When a line below contains the word "cultivated", it counts toward the total; give that total and nothing besides.

'''

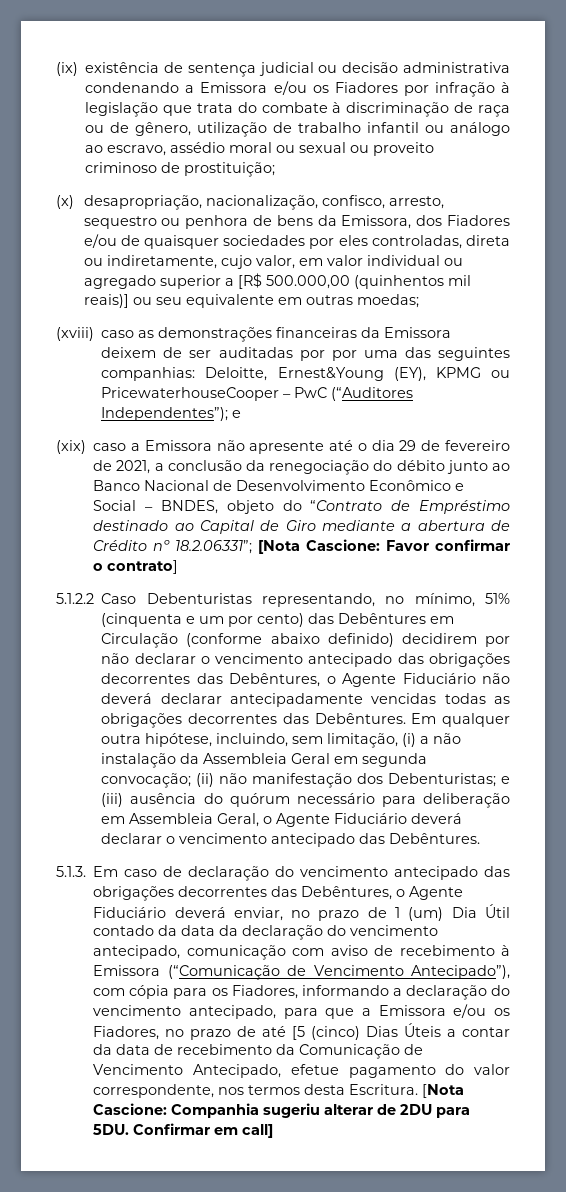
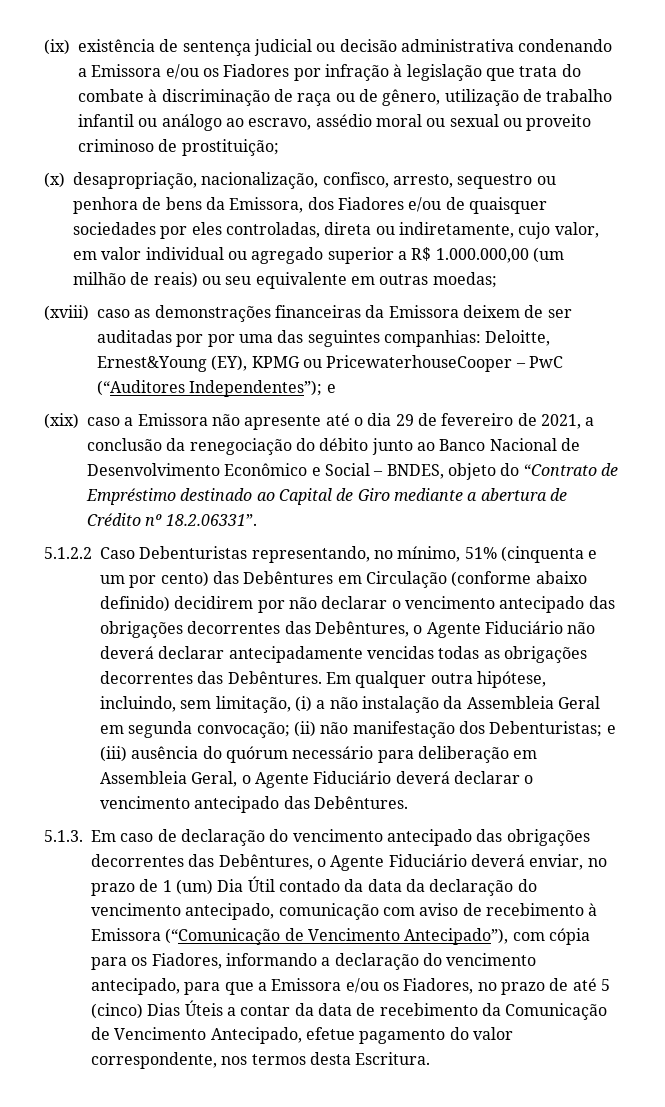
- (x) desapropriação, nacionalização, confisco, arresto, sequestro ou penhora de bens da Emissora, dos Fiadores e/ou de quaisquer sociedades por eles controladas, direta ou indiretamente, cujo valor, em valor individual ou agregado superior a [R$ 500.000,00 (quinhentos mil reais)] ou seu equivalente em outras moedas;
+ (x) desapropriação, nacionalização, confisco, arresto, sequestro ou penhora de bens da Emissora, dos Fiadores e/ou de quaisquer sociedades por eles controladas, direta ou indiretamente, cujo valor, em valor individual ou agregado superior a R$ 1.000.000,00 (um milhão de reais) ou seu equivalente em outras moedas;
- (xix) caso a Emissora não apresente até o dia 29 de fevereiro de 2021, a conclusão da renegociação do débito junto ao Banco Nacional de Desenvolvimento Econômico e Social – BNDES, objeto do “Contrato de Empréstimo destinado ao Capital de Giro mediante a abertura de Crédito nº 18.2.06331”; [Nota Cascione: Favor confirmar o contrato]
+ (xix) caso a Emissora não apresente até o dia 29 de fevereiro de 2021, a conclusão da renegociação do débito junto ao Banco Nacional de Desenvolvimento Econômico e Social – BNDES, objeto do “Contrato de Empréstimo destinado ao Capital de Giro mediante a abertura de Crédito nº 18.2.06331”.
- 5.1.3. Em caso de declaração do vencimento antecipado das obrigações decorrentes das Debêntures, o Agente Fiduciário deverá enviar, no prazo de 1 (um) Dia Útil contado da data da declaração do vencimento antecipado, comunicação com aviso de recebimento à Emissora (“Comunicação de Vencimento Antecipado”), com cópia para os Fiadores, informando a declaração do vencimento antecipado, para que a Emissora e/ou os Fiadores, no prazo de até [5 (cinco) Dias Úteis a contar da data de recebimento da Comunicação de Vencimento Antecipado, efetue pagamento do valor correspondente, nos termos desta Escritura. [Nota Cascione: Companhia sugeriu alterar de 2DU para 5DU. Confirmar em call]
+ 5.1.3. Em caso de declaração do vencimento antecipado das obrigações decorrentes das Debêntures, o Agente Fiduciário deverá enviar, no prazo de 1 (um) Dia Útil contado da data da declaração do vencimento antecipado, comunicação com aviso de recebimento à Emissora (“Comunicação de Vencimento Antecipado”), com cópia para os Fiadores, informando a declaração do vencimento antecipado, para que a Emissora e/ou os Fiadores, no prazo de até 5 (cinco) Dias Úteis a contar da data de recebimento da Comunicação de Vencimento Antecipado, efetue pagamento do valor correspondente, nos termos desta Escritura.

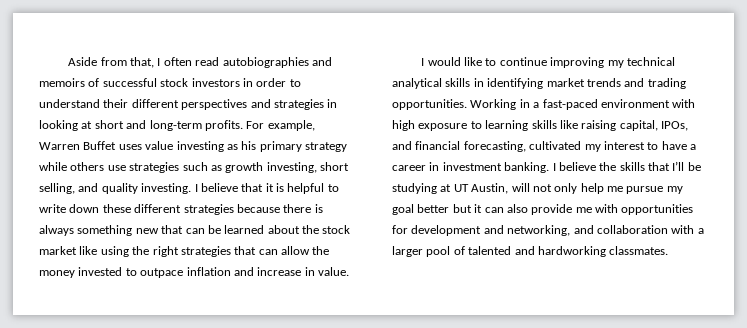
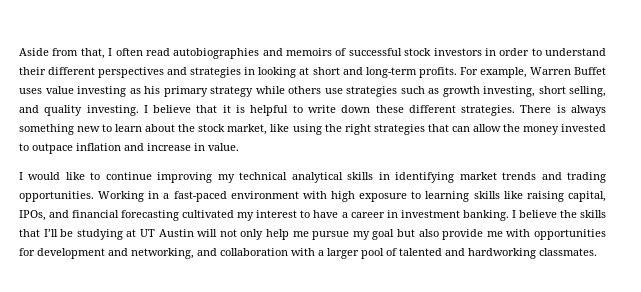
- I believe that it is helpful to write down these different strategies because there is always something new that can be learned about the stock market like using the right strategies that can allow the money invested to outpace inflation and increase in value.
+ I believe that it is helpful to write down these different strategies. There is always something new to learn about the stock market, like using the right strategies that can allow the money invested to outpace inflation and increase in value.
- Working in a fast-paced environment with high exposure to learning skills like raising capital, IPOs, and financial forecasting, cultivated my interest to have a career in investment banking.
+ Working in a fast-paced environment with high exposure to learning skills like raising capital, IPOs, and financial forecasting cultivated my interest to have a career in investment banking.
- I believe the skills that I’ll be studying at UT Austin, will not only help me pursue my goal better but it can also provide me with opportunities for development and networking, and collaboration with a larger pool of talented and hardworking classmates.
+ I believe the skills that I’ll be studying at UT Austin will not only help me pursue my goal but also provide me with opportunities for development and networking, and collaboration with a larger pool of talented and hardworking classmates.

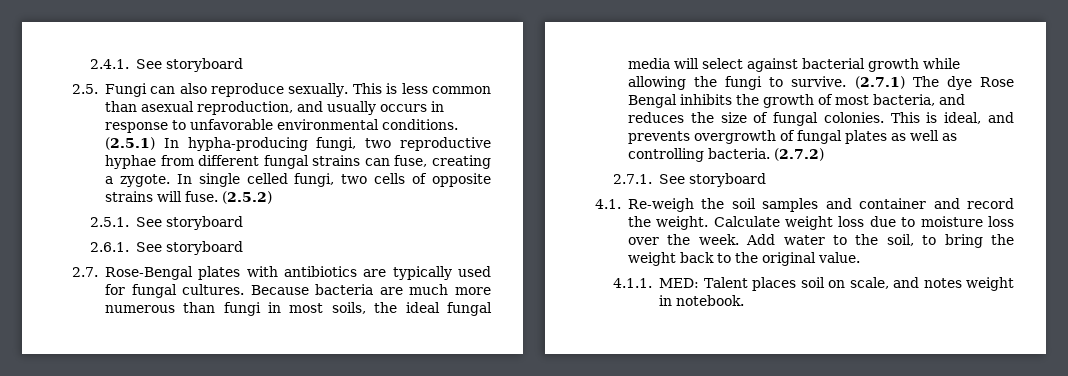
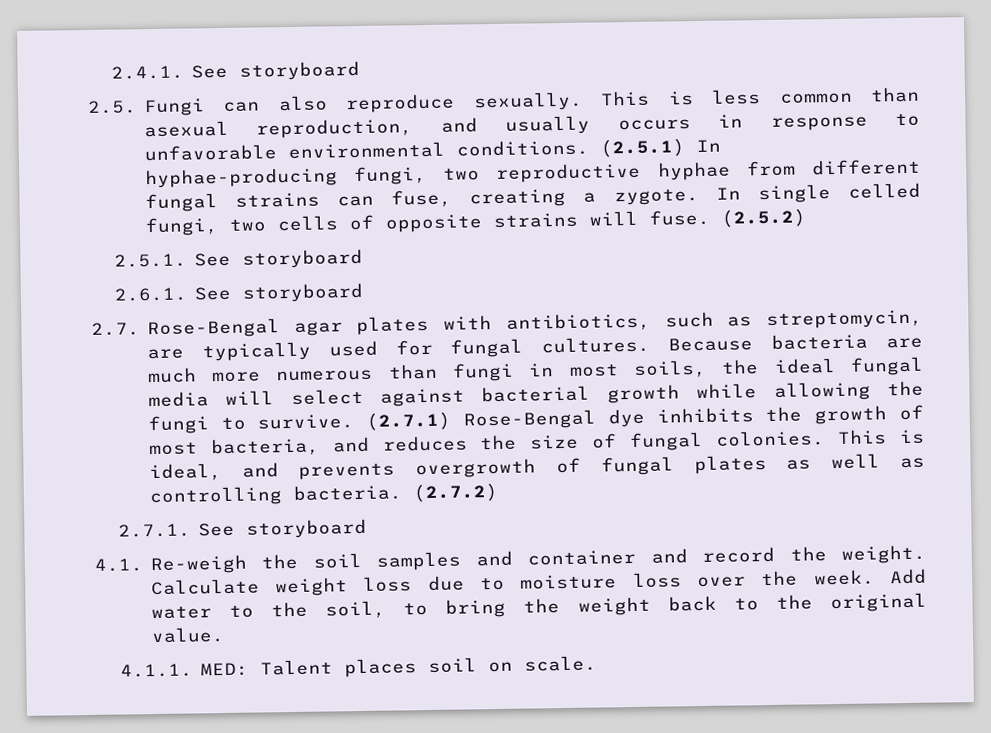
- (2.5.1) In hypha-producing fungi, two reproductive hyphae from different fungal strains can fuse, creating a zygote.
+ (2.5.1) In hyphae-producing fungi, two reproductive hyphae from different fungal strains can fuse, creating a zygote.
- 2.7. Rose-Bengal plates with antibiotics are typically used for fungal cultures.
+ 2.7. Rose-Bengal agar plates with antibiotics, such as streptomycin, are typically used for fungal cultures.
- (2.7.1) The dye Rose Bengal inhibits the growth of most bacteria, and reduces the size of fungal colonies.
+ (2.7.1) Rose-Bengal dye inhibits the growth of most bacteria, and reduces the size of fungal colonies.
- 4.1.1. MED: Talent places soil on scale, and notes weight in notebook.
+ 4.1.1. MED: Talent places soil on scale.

'''

> _ANSWER BOX_
2